■ Records ■
____________
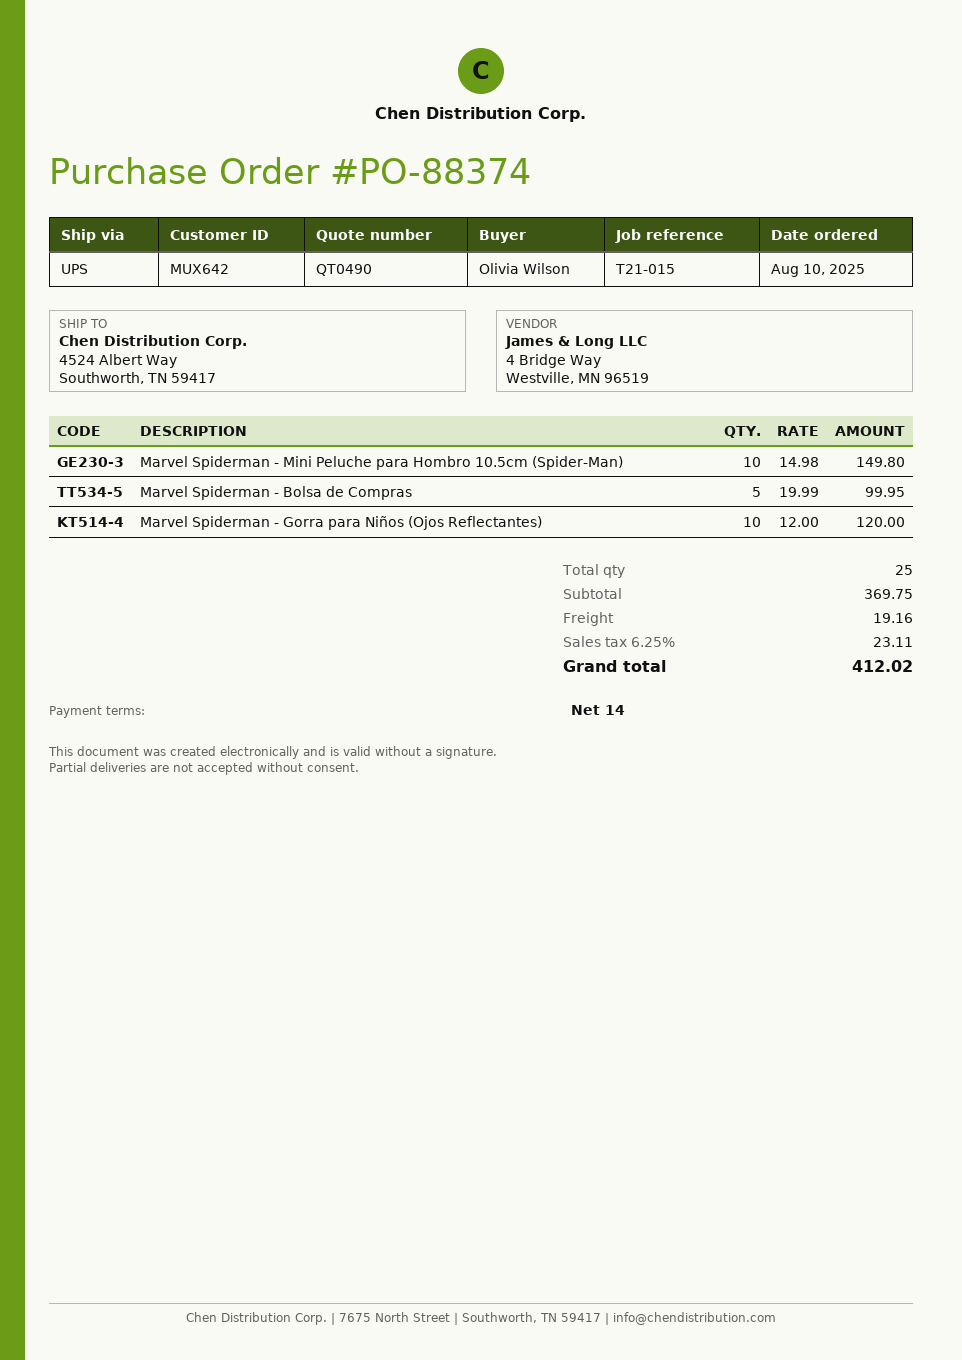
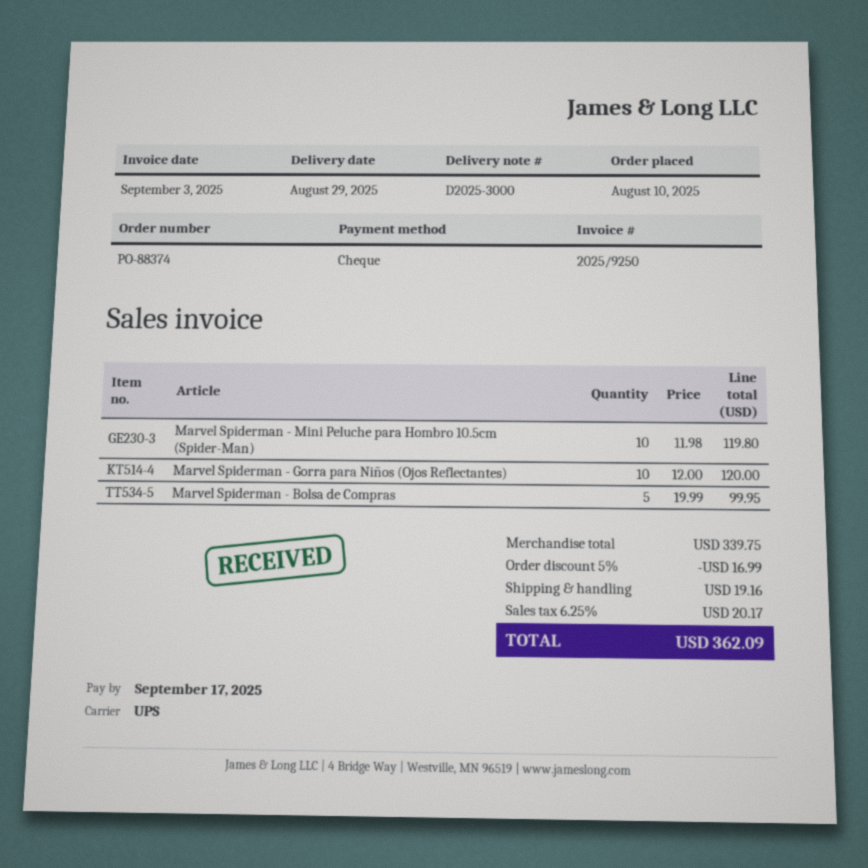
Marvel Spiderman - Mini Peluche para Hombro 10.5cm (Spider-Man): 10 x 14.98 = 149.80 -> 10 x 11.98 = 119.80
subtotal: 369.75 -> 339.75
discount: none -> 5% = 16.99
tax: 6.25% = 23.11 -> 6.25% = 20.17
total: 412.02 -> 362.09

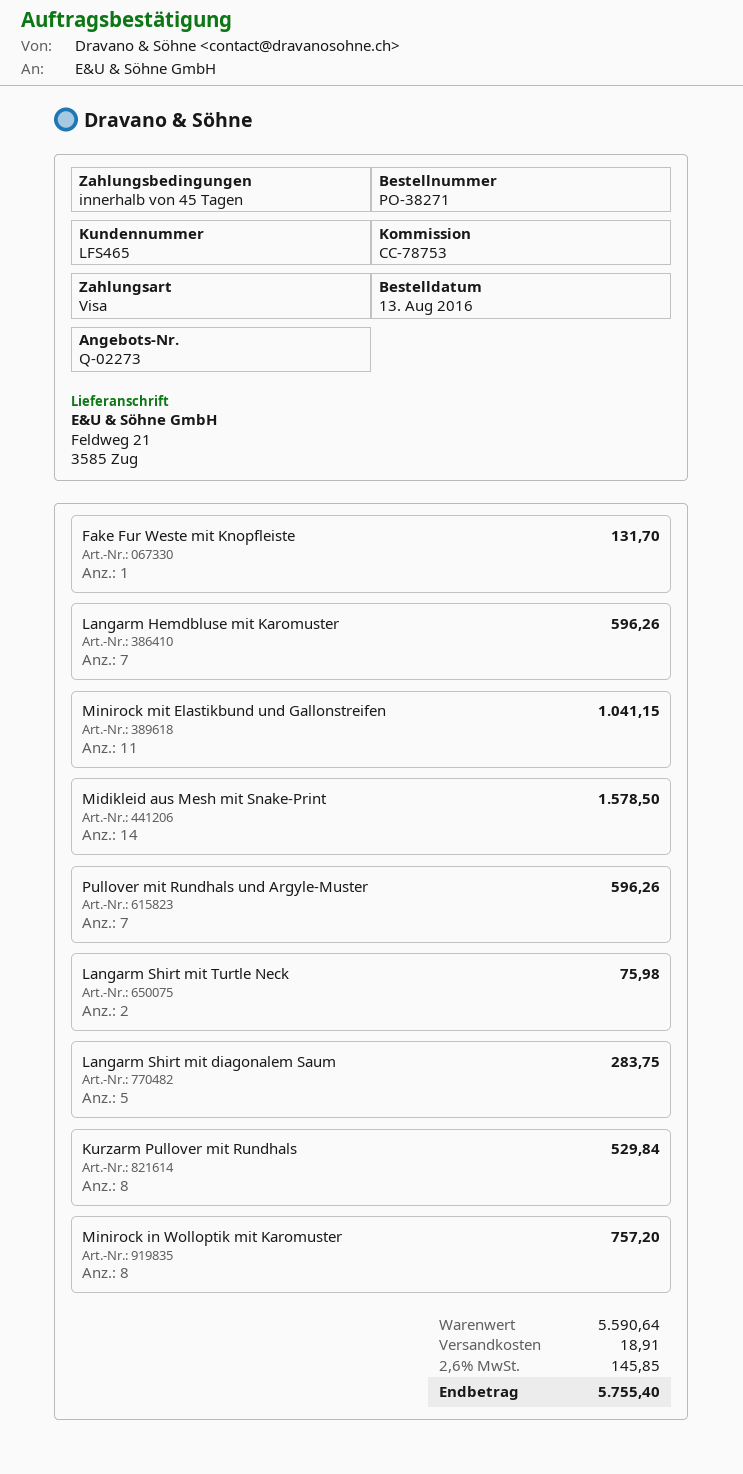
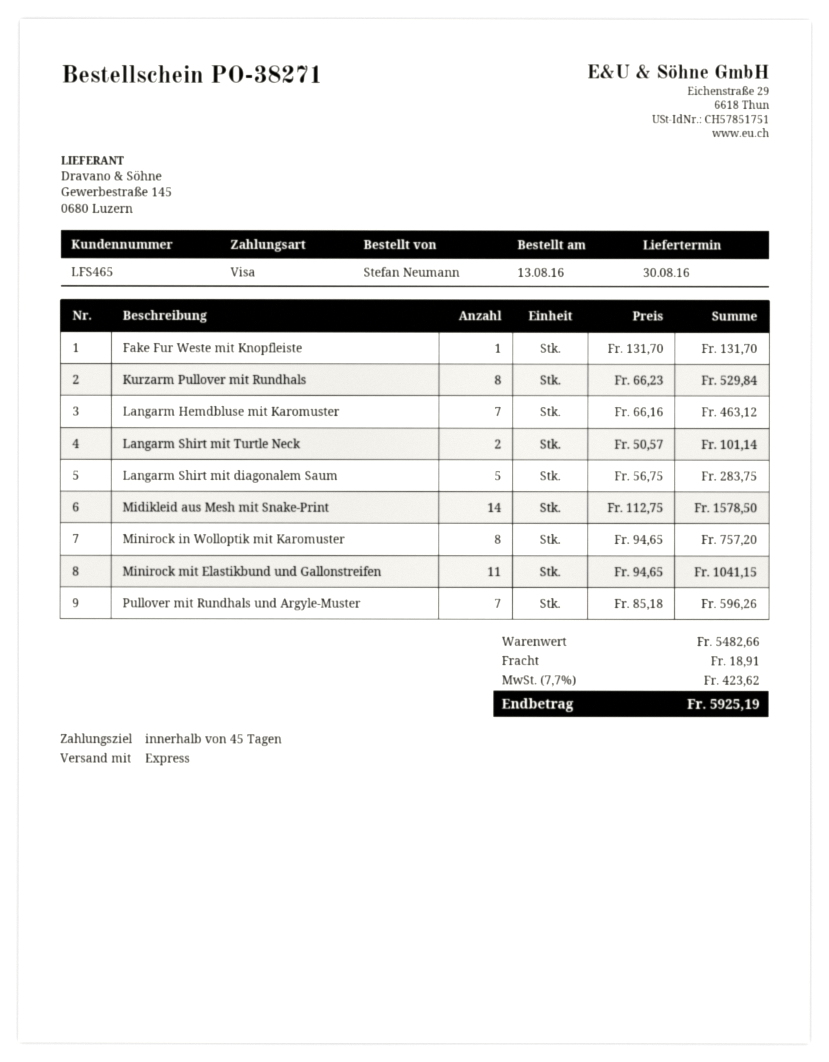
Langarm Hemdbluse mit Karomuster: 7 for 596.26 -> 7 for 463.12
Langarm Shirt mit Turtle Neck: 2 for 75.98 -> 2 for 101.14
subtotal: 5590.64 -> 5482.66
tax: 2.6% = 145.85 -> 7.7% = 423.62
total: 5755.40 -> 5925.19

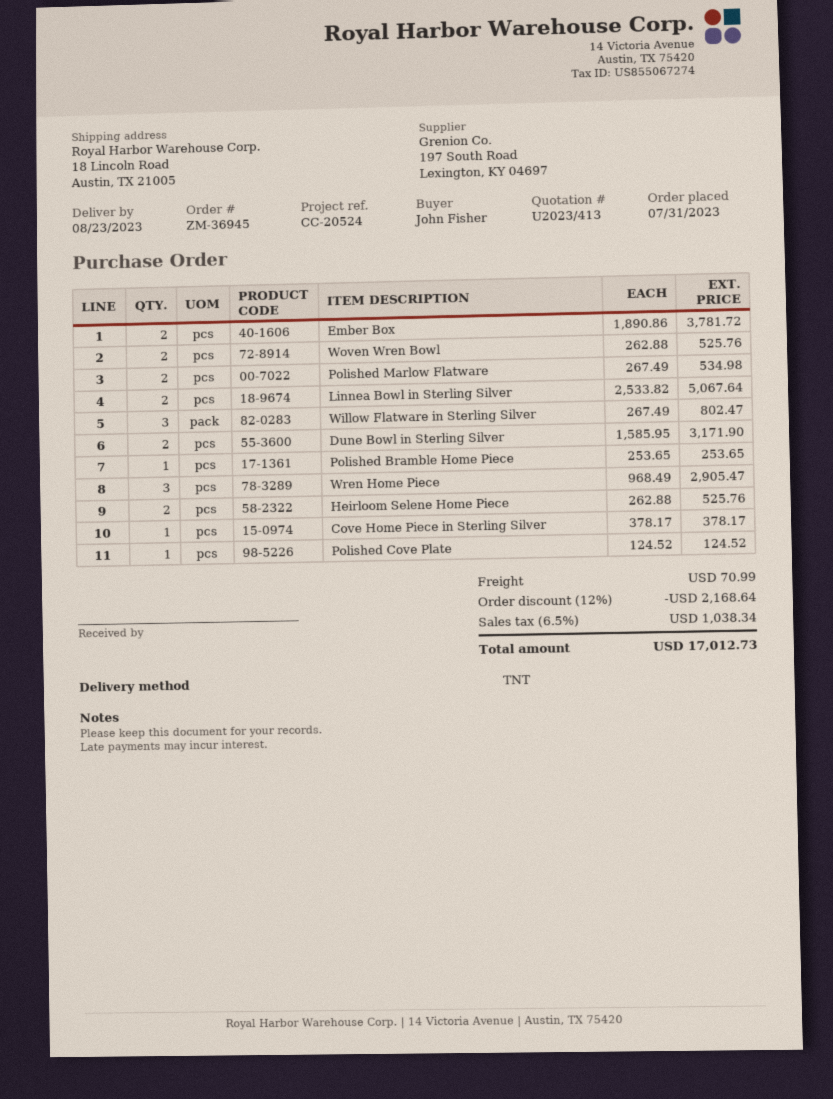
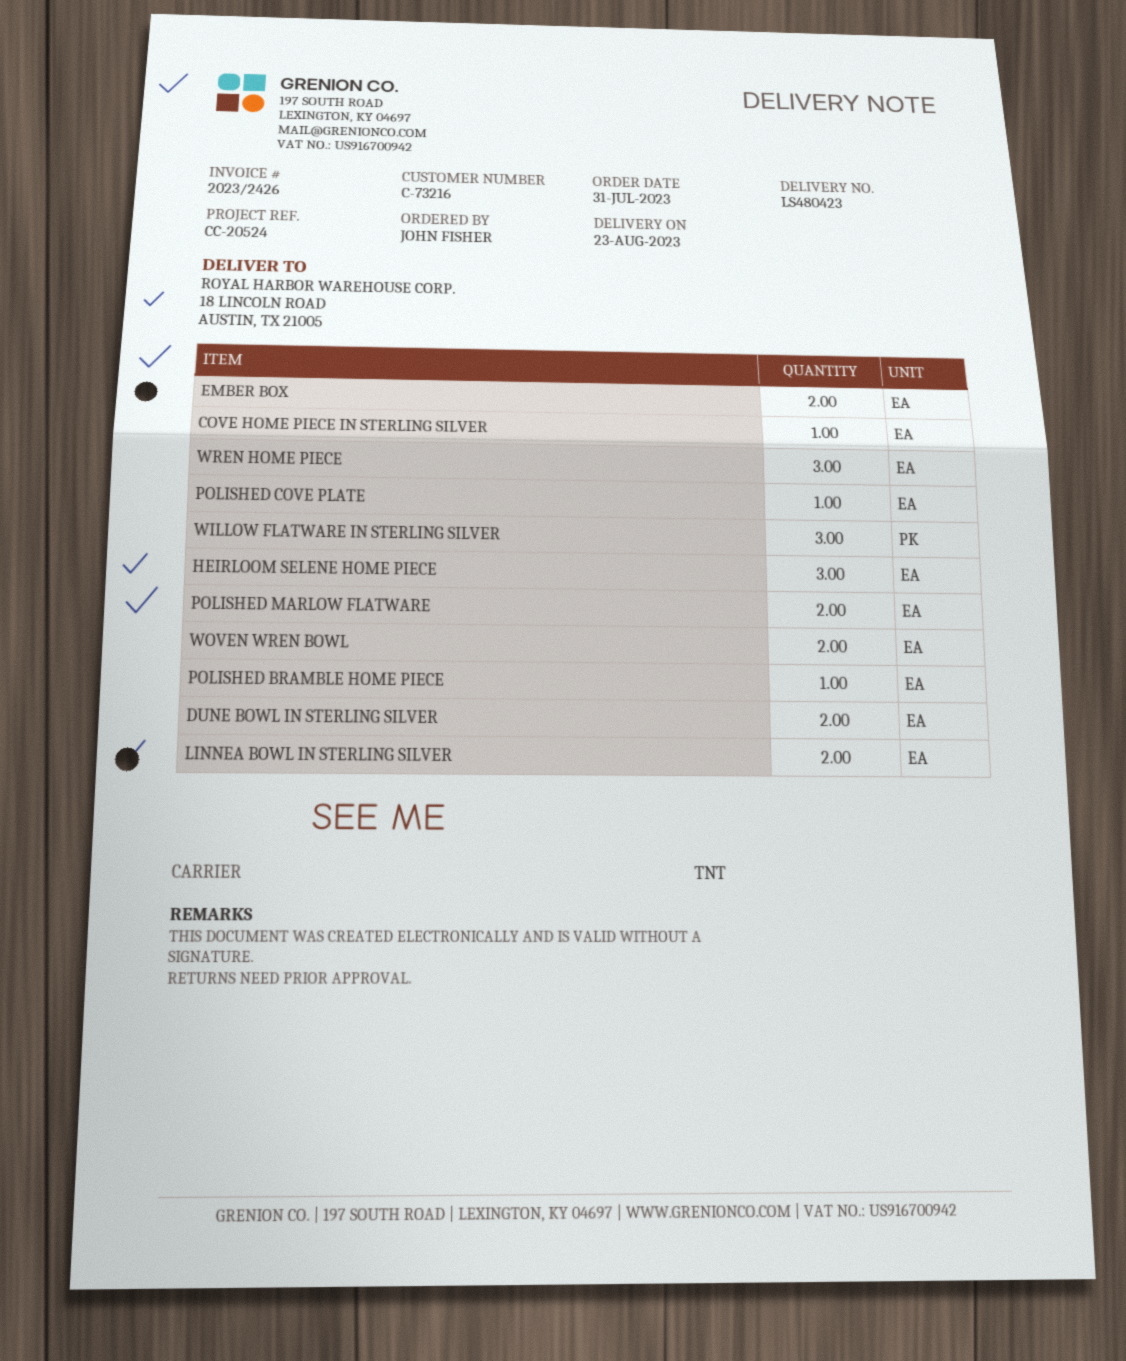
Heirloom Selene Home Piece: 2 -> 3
____________
■ Activity ■
If a line in the data above includes the string "Langarm", copy it.

■ Exercise solution ■
Langarm Hemdbluse mit Karomuster: 7 for 596.26 -> 7 for 463.12
Langarm Shirt mit Turtle Neck: 2 for 75.98 -> 2 for 101.14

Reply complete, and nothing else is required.